The Committee on Radioactive Waste Management's final report will help the UK Government decide whether or not to support new nuclear power stations.

The Scottish Green Party said the warning shows the scale of the problem.

The Scottish Executive said there would be no more nuclear power stations until the waste issue has been resolved.

The Committee on Radioactive Waste Management is due to deliver its conclusions in July.

Dumping options

However, the draft of its initial report states: "If ministers accept our recommendations, the UK's nuclear waste problem is not solved.

"Having a strategy is a start.

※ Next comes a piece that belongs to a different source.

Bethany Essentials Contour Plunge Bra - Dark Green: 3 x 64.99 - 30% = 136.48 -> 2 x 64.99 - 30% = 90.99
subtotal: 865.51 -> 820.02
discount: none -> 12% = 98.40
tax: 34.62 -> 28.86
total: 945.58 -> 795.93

The real challenge follows."

It is not clear whether this was a reference to the difficulty of siting a nuclear waste dump.

However, the Greens have interpreted this as an admission that the problem cannot be resolved.

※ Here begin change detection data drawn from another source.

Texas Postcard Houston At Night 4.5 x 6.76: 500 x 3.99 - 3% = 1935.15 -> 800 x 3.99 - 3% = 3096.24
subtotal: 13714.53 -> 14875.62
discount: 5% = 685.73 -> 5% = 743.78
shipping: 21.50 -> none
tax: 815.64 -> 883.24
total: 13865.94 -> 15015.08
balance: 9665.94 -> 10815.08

It all depends on what First Minister Jack McConnell and the executive accept as a solution
Louise Batchelor
BBC Scotland environment correspondent

First Minister Jack McConnell has pledged that the executive would not be prepared to consider progressing with nuclear power until the problem of nuclear waste was resolved.

He said last year: "Until there's a solution to the problem of nuclear waste, I don't believe that we should be involved in further generation of nuclear power.

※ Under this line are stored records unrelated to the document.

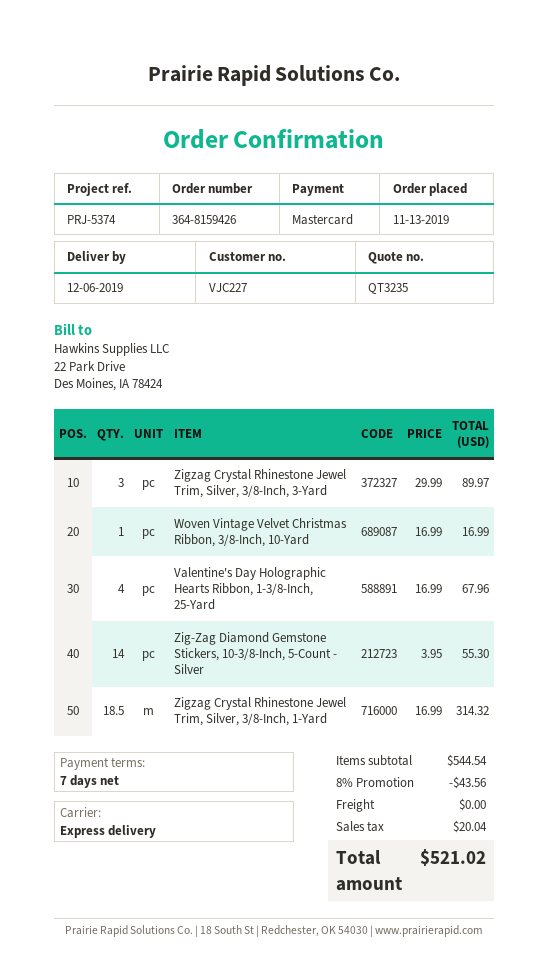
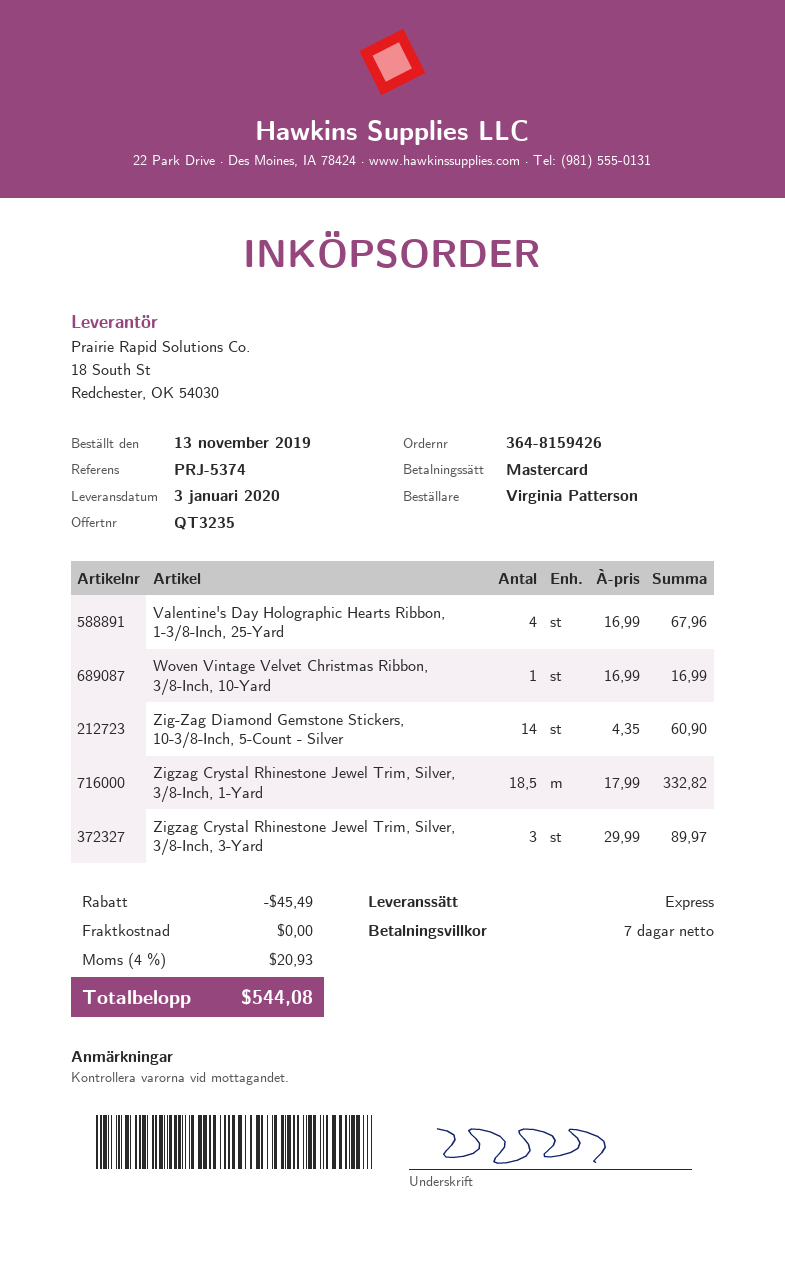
delivery date: 2019-12-06 -> 2020-01-03
Zig-Zag Diamond Gemstone Stickers, 10-3/8-Inch, 5-Count - Silver: 14 x 3.95 = 55.30 -> 14 x 4.35 = 60.90
Zigzag Crystal Rhinestone Jewel Trim, Silver, 3/8-Inch, 1-Yard: 18.5 x 16.99 = 314.32 -> 18.5 x 17.99 = 332.82
discount: 43.56 -> 45.49
tax: 20.04 -> 20.93
total: 521.02 -> 544.08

"The solving of the issue of nuclear waste seems to me to be of paramount importance because that waste currently exists and needs to be dealt with."

Options for disposal being considered by the committee are deep disposal, phased deep disposal where the waste is retrievable, shallow burial of short-lived waste and interim storage as a temporary management solution.

Public acceptability

BBC Scotland environment correspondent Louise Batchelor said: "Once the committee makes its recommendation, even supposing the government accept it and supposing it's for deep disposal, there's still the huge problem of public acceptability, finding a place to actually put it, going through the planning process and so on.

"It all depends on what First Minister Jack McConnell and the executive accept as a solution."

No solution for dealing with nuclear waste means no more nuclear for Scotland
Richard Lochhead
SNP energy spokesman

Green MSP Chris Ballance said: "The admission in this document reveals that Jack McConnell will never be able to justify a new nuclear reactor this side of the May 2007 election, and it exposes the arrant nonsense that proposals to manage the nuclear waste legacy could possibly be described as 'solving' the problem.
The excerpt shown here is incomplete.